The Rutgers football team's 15 spring practices showed head coach Greg Schiano exactly what was expected out of the quarterback position — a whole lot of question marks. Although each of the main quarterbacks in contention showed flashes of having what it takes to get the job done, inconsistency seemed to be the lurking theme at the signal caller position.

Of the three healthy quarterbacks, senior Dom Natale seemed to emerge as the leader in the clubhouse with both his knowledge of the playbook and precision on the field. Natale slowly improved throughout the 15 practices, going from an inability to move the chains or string together a successful drive to a 187-yard, one touchdown performance at the Scarlet-White game.

"I think we went out and established the line of scrimmage," Natale said on the first team offense's play in the spring game. "The offensive line did a good job opening holes for Joe and protecting me and you saw what can happen when we do that and execute. It's probably the best we've played all spring."

The thing to note about the offense's success in the spring game is that it was against a very simple defense. Schiano compared the defense's scheme to that of an all-star game in the spring game as there were no blitzes and coverage packages were simplified.

For Natale to find success this summer and beyond, the Hun School graduate has to improve against more complex defensive packages. He's shown that he can make plays with both his feet and his arm; it's just a matter of doing it accurately with a defense in his face.

As for the other two redshirt freshmen to participate in spring practice, it was a time for learning. Both D.C. Jefferson and Steve Shimko struggled to keep up with Natale in what was their first attempt at running the Rutgers offense after spending time on the practice squad. Neither Jefferson nor Shimko did much to impress in the spring, but Jefferson (6'6", 240 pounds) may continue to see time in summer camp because of his rocket arm, athleticism, and overall potential. But with the addition of two new quarterbacks this summer, Shimko may find himself on the practice squad.

Going into the summer, the quarterback will be all about what Natale can do against the added competition of senior Jabu Lovelace and freshman Tom Savage.

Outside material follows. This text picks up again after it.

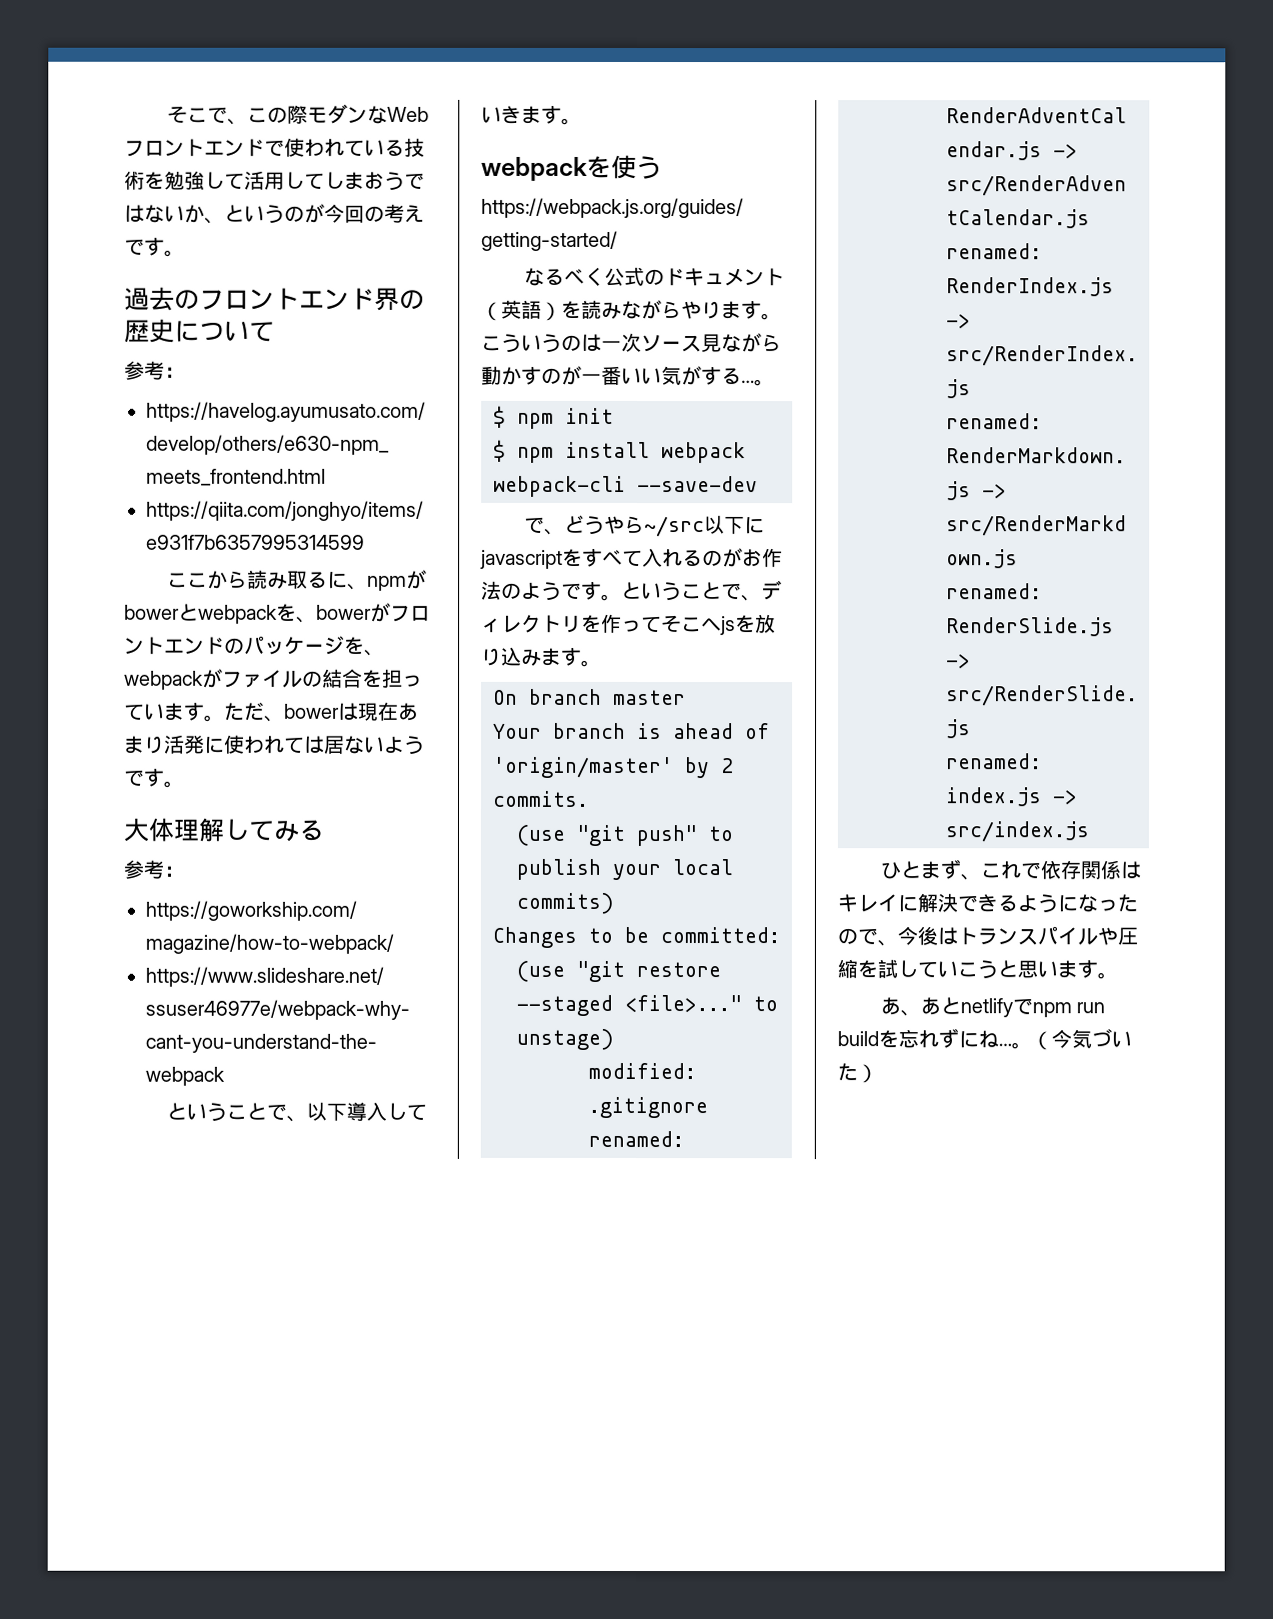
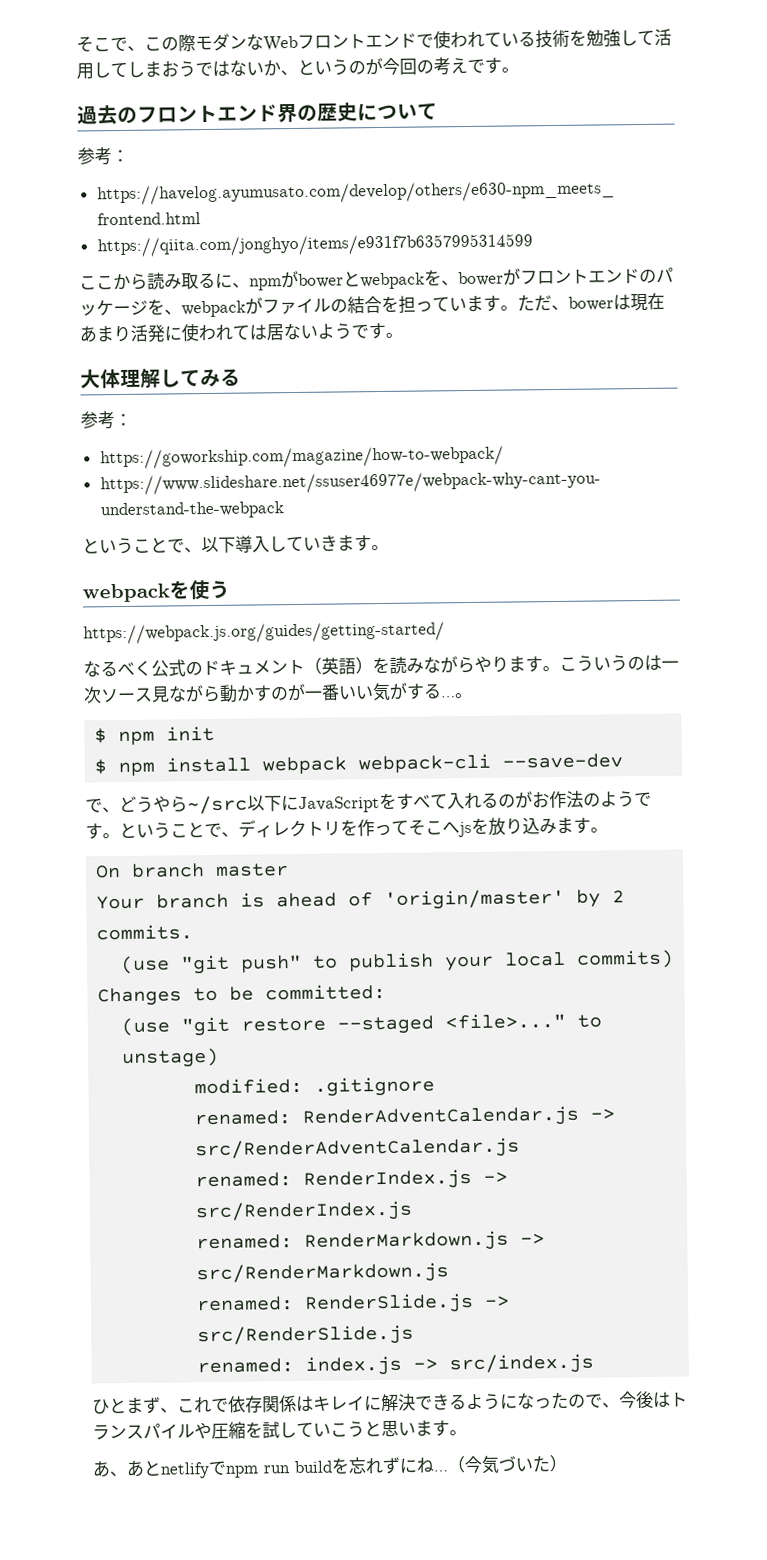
- で、どうやら~/src以下にjavascriptをすべて入れるのがお作法のようです。
+ で、どうやら~/src以下にJavaScriptをすべて入れるのがお作法のようです。
- あ、あとnetlifyでnpm run buildを忘れずにね…。
+ あ、あとnetlifyでnpm run buildを忘れずにね…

Lovelace, who did not fully participate in spring practice because he was recovering from surgery on his leg, has more experience than any other quarterback in the Rutgers offense. Lovelace spent parts of three years backing up now Seattle Seahawk Mike Teel. His best two games in a Rutgers uniform came in 2007 in 59-0 and 41-6 wins over Norfolk State and Army respectively.

Against Norfolk State, Lovelace ran for 78 yards and two touchdowns to go along with 28 passing yards. He had another 81 yards and two touchdowns to go along with 28 passing yards later in the year against Army, when Teel had to ride the bench with a thumb injury.

The trick for Lovelace to learn the job is to focus on becoming a more complete quarterback. He has shown that he can be dynamic with his ability to run, but Lovelace has yet to impress with his arm.

Savage, on the other hand, is probably the most heralded QB recruit in Rutgers history. The Cardinal O'Hara High School star is already known for his huge arm and ability to run a pro-style offense, but the fact is that Savage has yet to play a down in a college football setting. The summer will be the lone decider on whether or not Schiano will redshirt Savage and despite attending all 15 spring practices and watching on the sidelines, he is well behind the other four quarterbacks.

The primary storyline for quarterbacks in the upcoming training camp will be whether Lovelace, Savage or Jefferson can make enough quick strides to surpass Natale as RU's starter Sept. 7 against Cincinnati in the renovated Rutgers Stadium.